Haruko Obokata, 32, drew intense media scrutiny after failing to reproduce the results of what was once billed as a ground-breaking study on stem cells.
Last year Waseda University told her to correct her thesis, which it says contained copyright infringements and other flaws.
The university's president Kaoru Kamata announced the degree revocation on Monday after she missed an October 31 deadline.
Obokata reportedly opposed the revocation, saying she was considering bringing the case to court.
In January 2014 Japan's Riken Institute hailed Obokata's study into re-programming adult cells to work like stem cells.
The Harvard-trained and photogenic Obokata became a scientific phenomenon.

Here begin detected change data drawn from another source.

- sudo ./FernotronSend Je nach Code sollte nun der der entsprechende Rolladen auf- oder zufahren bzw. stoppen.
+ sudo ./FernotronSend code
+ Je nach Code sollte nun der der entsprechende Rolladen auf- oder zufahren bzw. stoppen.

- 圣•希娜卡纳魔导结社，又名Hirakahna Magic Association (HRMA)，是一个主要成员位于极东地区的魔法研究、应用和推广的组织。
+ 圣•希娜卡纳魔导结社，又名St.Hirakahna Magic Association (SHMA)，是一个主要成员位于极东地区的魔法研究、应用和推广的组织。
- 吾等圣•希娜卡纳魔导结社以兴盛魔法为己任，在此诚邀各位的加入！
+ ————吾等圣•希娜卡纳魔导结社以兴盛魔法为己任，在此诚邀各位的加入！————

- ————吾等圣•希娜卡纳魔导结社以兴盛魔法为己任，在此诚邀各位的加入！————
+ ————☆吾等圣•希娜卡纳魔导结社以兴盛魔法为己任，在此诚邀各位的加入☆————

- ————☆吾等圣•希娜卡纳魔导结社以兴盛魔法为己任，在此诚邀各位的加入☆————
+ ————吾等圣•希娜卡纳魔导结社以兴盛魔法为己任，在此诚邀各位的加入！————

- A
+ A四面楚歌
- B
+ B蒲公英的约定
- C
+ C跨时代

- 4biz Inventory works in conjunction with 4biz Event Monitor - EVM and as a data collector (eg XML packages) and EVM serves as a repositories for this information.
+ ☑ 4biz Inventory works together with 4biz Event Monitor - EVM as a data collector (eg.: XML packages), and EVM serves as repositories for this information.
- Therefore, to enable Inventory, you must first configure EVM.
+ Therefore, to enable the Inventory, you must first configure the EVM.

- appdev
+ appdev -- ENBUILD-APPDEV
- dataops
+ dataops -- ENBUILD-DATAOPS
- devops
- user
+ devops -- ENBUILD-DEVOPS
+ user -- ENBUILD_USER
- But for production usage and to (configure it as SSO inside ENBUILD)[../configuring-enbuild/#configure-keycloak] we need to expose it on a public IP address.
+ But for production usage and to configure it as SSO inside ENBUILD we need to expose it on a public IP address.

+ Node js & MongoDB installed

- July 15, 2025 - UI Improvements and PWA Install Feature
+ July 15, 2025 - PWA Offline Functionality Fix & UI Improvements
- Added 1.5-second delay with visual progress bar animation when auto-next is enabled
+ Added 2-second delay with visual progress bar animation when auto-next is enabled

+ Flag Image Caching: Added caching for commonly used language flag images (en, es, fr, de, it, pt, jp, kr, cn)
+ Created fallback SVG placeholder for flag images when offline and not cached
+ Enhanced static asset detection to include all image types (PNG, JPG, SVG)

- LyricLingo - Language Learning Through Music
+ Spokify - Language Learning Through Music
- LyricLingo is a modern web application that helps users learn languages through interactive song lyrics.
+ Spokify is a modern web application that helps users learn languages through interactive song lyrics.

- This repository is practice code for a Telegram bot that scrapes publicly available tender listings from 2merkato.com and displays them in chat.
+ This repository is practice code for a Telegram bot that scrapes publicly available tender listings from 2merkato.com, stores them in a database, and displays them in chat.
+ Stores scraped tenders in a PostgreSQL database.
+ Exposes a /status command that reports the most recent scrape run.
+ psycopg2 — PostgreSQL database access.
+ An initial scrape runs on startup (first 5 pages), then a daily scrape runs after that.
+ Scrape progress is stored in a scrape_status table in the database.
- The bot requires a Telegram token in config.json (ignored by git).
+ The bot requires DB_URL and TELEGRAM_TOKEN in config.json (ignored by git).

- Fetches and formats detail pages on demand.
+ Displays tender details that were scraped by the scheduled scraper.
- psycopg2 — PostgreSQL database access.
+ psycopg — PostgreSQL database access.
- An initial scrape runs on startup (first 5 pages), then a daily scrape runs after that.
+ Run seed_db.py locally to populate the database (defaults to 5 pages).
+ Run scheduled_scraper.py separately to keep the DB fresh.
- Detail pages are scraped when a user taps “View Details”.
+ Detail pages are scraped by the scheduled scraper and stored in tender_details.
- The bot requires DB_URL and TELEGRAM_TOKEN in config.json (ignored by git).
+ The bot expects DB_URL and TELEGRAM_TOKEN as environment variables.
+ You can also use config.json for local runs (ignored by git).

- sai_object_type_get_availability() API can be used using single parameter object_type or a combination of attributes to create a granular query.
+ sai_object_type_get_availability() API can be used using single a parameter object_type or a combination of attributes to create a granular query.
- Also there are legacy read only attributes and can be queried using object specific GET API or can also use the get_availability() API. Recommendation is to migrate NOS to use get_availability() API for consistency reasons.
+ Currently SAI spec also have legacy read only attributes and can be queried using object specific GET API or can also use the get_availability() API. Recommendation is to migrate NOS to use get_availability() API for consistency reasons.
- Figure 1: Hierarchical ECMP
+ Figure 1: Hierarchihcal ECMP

But doubts emerged about her papers on Stimulus-Triggered Acquisition of Pluripotency (STAP).
Mistakes were discovered in some data published in two papers, photograph captions were found to be misleading, and the work itself could not be replicated by other scientists.
Then Obokata herself failed to reproduce the successful conversion of an adult cell into a stem cell-like state, known as "STAP" cells.
The failure, which led to her resignation from Riken, marked a stunning fall from grace for Obokata, whose co-researcher committed suicide amid the scandal.
Riken later formally dismissed her study.